Everything works ok, I am using printf of both channels over (USB-CDC) as and I can see two sinusoide signals on serial plotter. I am using this serial plotter:
https://web-serial-plotter.atomic14.com/
Now the problem and confusion starts here:
If I change only TIM2 frequency to 10KHz, I am getting 10X lower sample rate also (now 5KHz pre channel, all checked with Logic Analyzer), but I still can see clear 20KHz sine at serial plotter, without degradation and this contradicts Nyquist theorem...
How is this possible and what I am missing?
2025-11-17 10:29 AM
Ok, I tought about that, what should I do then to check, how my sampled data looks like?
How would you check is your sampled data ok, or corupted for whatever reason?

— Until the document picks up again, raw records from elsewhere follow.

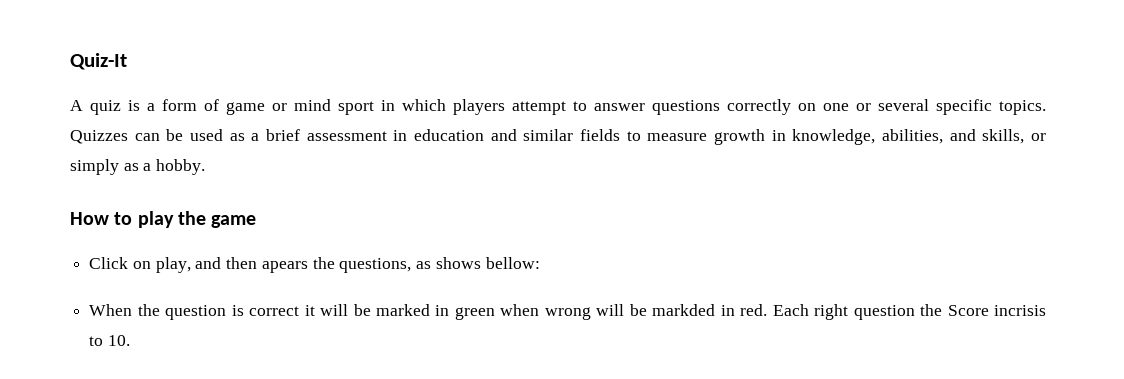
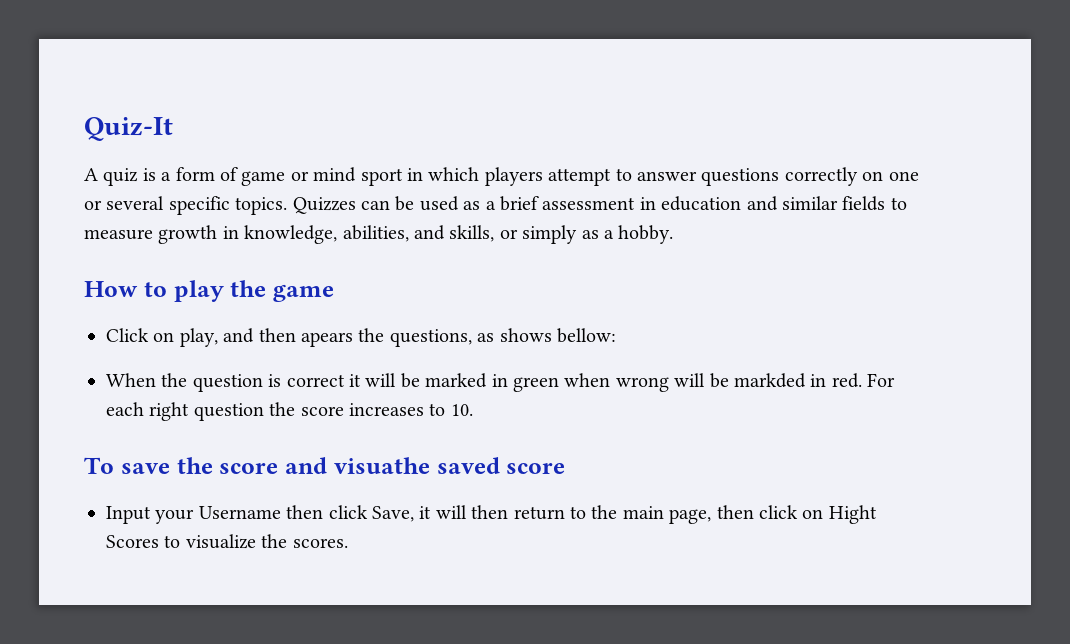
- Each right question the Score incrisis to 10.
+ For each right question the score increases to 10.
+ To save the score and visuathe saved score
+ Input your Username then click Save, it will then return to the main page, then click on Hight Scores to visualize the scores.

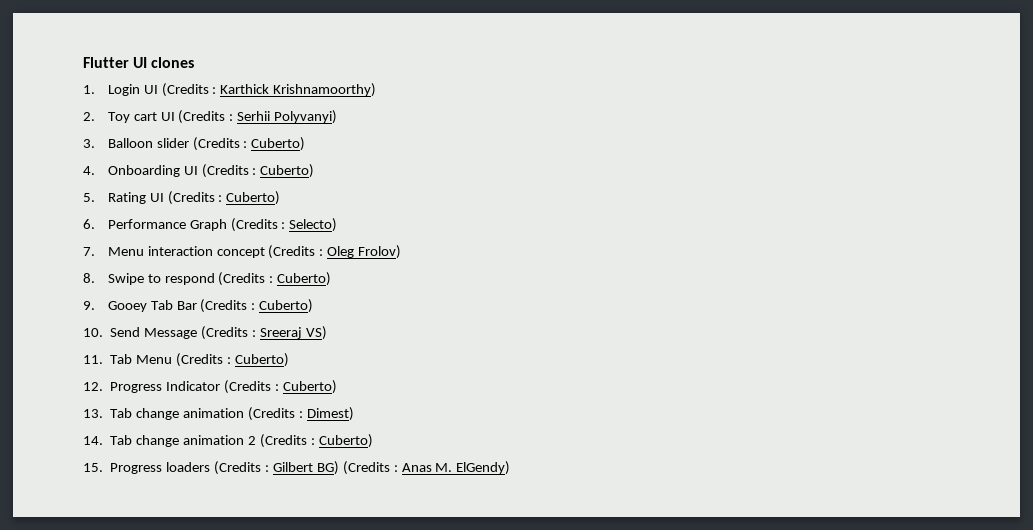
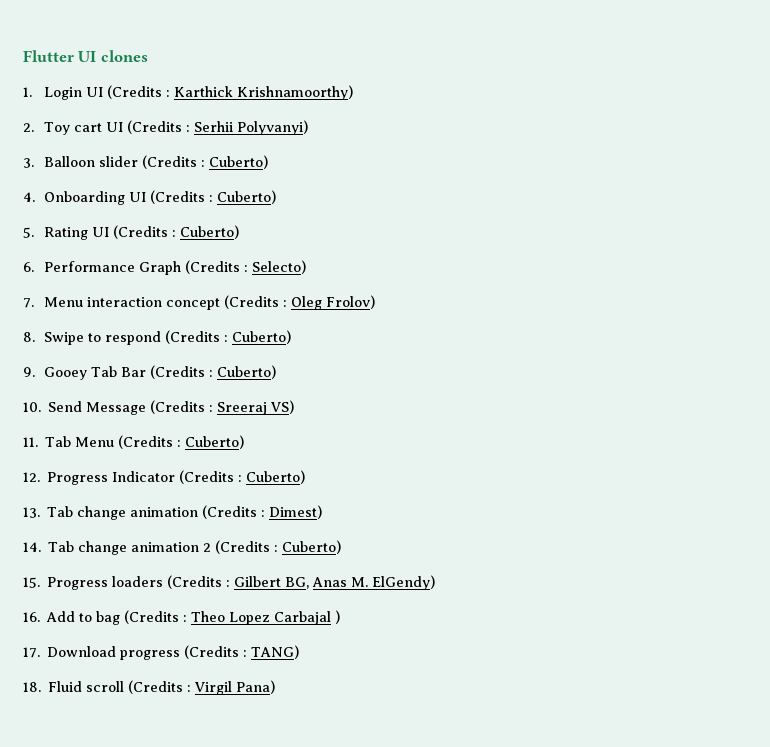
- 15. Progress loaders (Credits : Gilbert BG) (Credits : Anas M. ElGendy)
+ 15. Progress loaders (Credits : Gilbert BG, Anas M. ElGendy)
+ 16. Add to bag (Credits : Theo Lopez Carbajal )
+ 17. Download progress (Credits : TANG)
+ 18. Fluid scroll (Credits : Virgil Pana)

Thank you lot for your time!
2025-11-17 10:43 AM
You need to come up with a better way of getting data out. You can use USB CDC but use a secondary buffer before you send it over. Send lots of data at once rather than single bits. 4 kB is a good size. If you don't need continuous data, save up 4 kB of data and then send it out. Ignore new data until that transfer is complete.
How will you get your data out in the final application? Focus on that.
You could pause in debug mode and read out values in the buffer, but this is tedious.
2025-11-17 11:05 AM - edited 2025-11-17 11:57 AM
Hi,
your data is not "corrupted" , its just undersampling... read:
https://en.wikipedia.org/wiki/Undersampling
+
>what should I do then to check, how my sampled data looks like?
The "usual " way : put the data in an array and send/view this; data is in fixed time interval, as you set the sampling.
AND have an input filter, to suppress any frequencies over the Fs/2 frequency, as this will mirror in the frequency area and look like "new or impossible" inputs.
A simple way -without a suitable analog input filter- to see the real analyzed data and its speed is: not using periodic permanent signals, but just one pulse of known length. Then you see just this pulse - or nothing (or one event), if the pulse is much shorter, than the sampling frequ. No undersampling images possible then.
btw
At university the subject was called systems theory.